## What is needed:
Below are records that hold pictures; write out only the lines from their start through the line with "Mahmood rice XXL", exactly, and drop the pictures.

## Data excerpts:
******

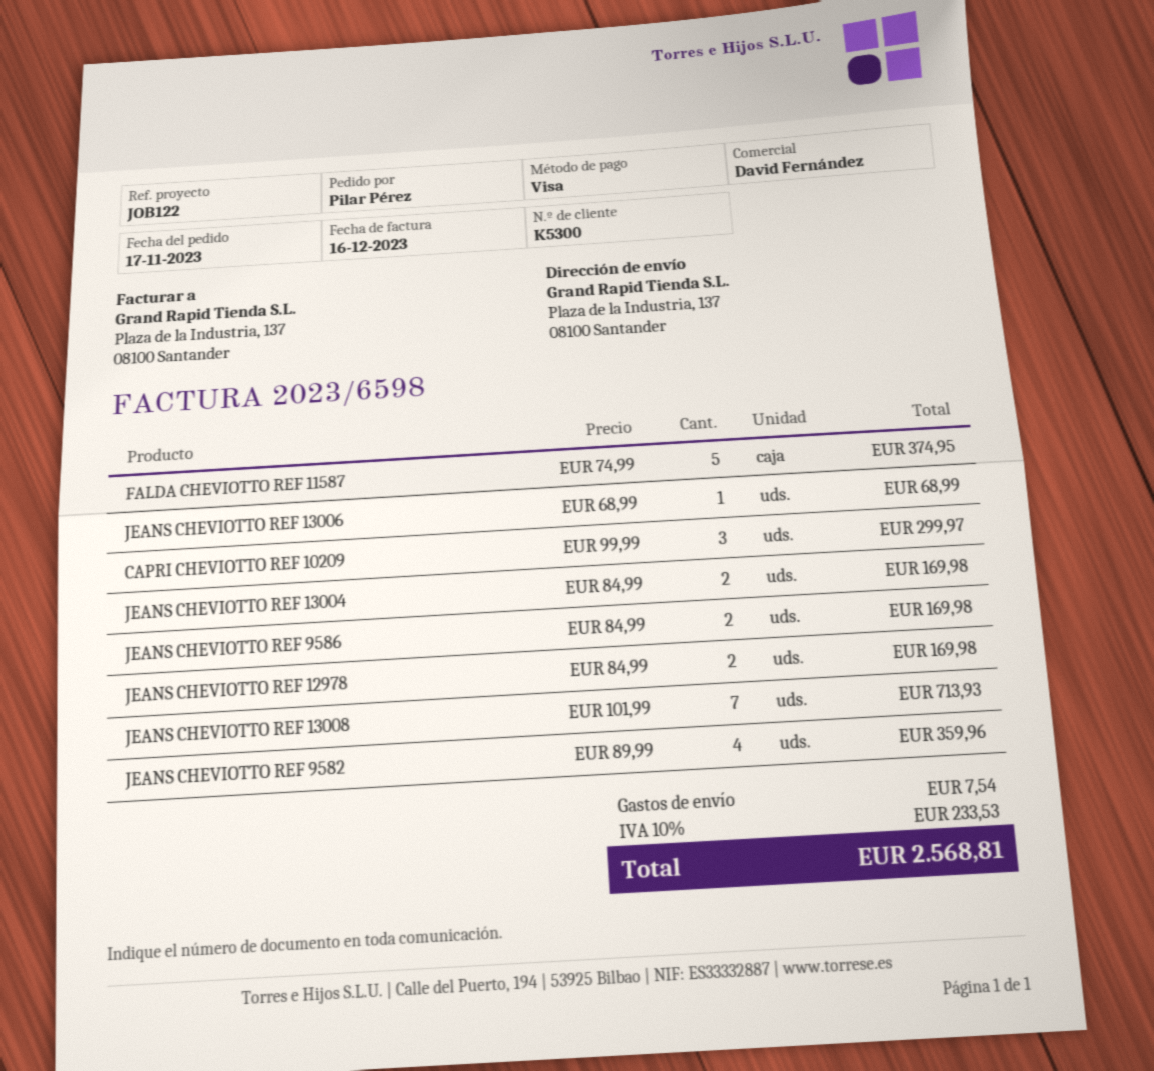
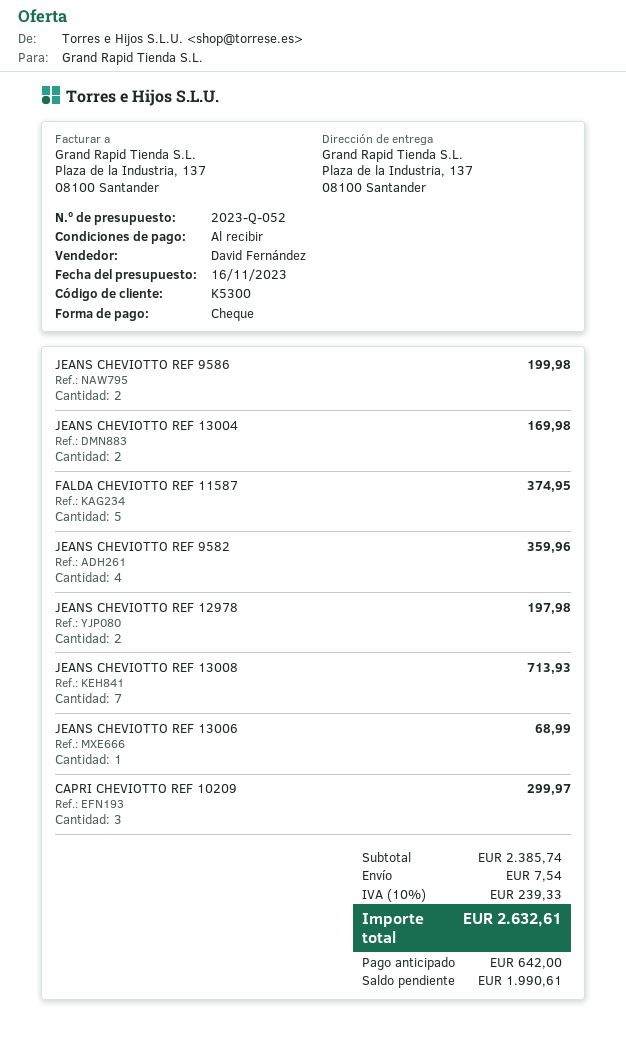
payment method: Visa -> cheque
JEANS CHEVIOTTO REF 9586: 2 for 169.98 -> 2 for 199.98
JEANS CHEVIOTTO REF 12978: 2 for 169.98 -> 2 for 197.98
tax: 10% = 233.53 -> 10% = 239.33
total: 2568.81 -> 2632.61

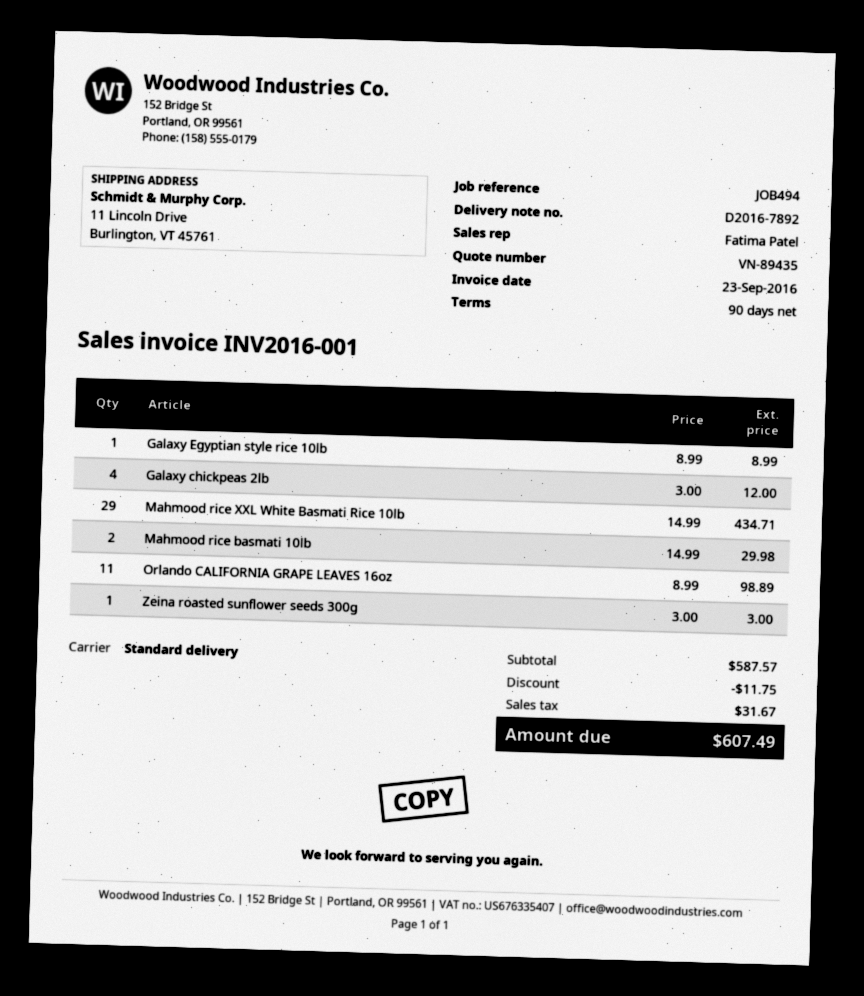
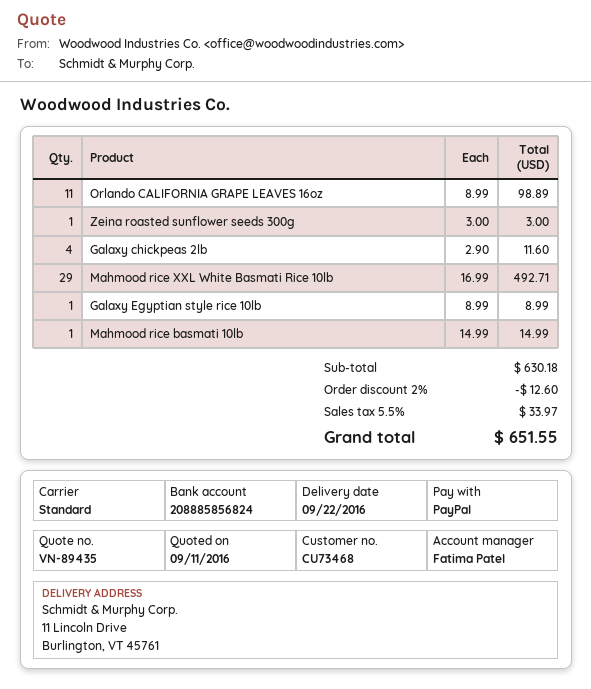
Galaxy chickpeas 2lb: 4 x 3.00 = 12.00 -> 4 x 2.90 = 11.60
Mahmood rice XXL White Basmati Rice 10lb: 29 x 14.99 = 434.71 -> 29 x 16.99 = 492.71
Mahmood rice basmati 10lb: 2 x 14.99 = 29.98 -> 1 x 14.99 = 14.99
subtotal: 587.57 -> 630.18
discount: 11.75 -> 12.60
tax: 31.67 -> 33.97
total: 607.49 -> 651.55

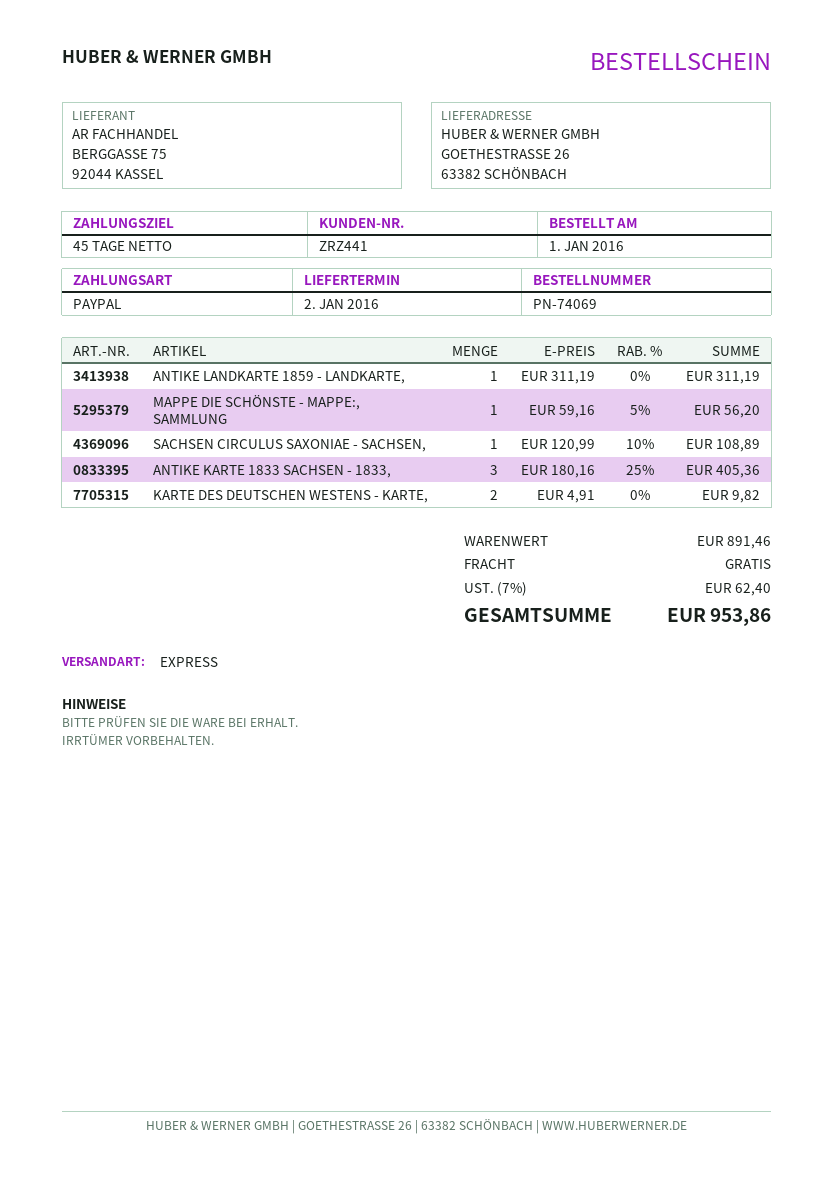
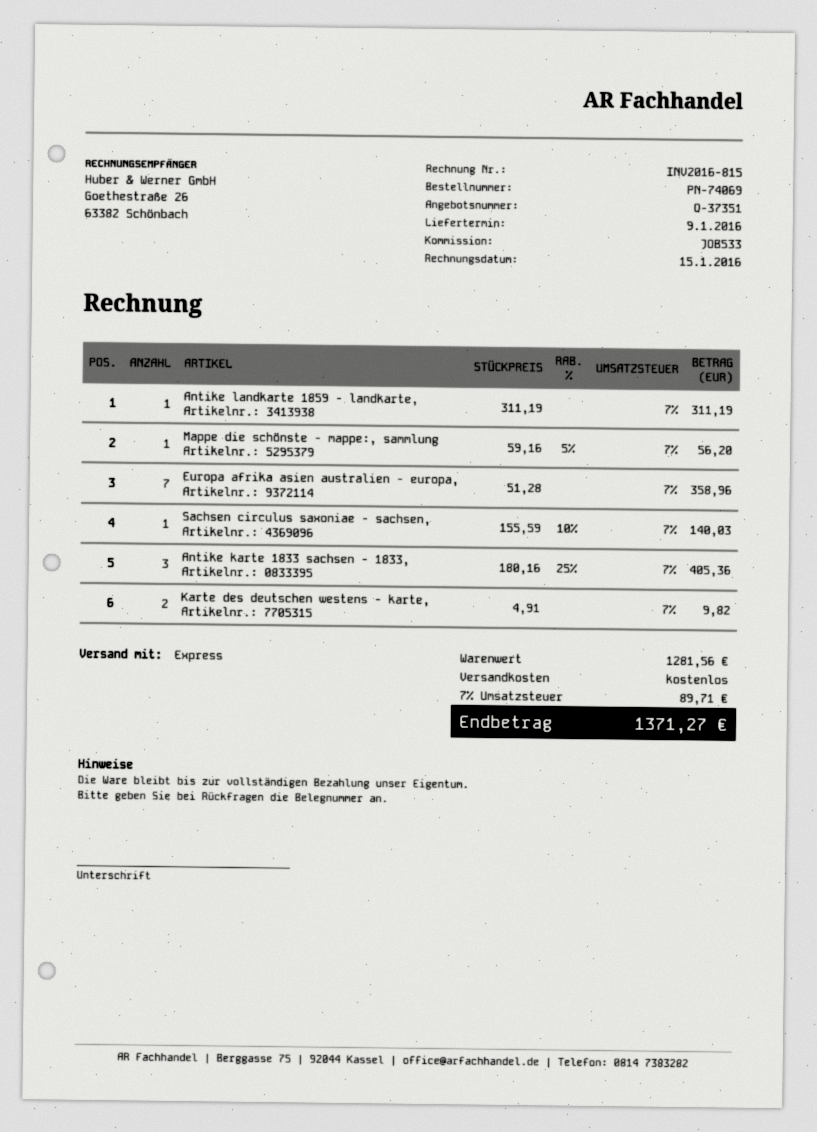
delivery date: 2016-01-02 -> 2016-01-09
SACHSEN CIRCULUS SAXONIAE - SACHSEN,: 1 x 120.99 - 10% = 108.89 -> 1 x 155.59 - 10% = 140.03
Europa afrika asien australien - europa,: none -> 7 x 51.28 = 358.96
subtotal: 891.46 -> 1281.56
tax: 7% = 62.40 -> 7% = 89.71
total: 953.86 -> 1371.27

******

## Exercise output:
payment method: Visa -> cheque
JEANS CHEVIOTTO REF 9586: 2 for 169.98 -> 2 for 199.98
JEANS CHEVIOTTO REF 12978: 2 for 169.98 -> 2 for 197.98
tax: 10% = 233.53 -> 10% = 239.33
total: 2568.81 -> 2632.61

Galaxy chickpeas 2lb: 4 x 3.00 = 12.00 -> 4 x 2.90 = 11.60
Mahmood rice XXL White Basmati Rice 10lb: 29 x 14.99 = 434.71 -> 29 x 16.99 = 492.71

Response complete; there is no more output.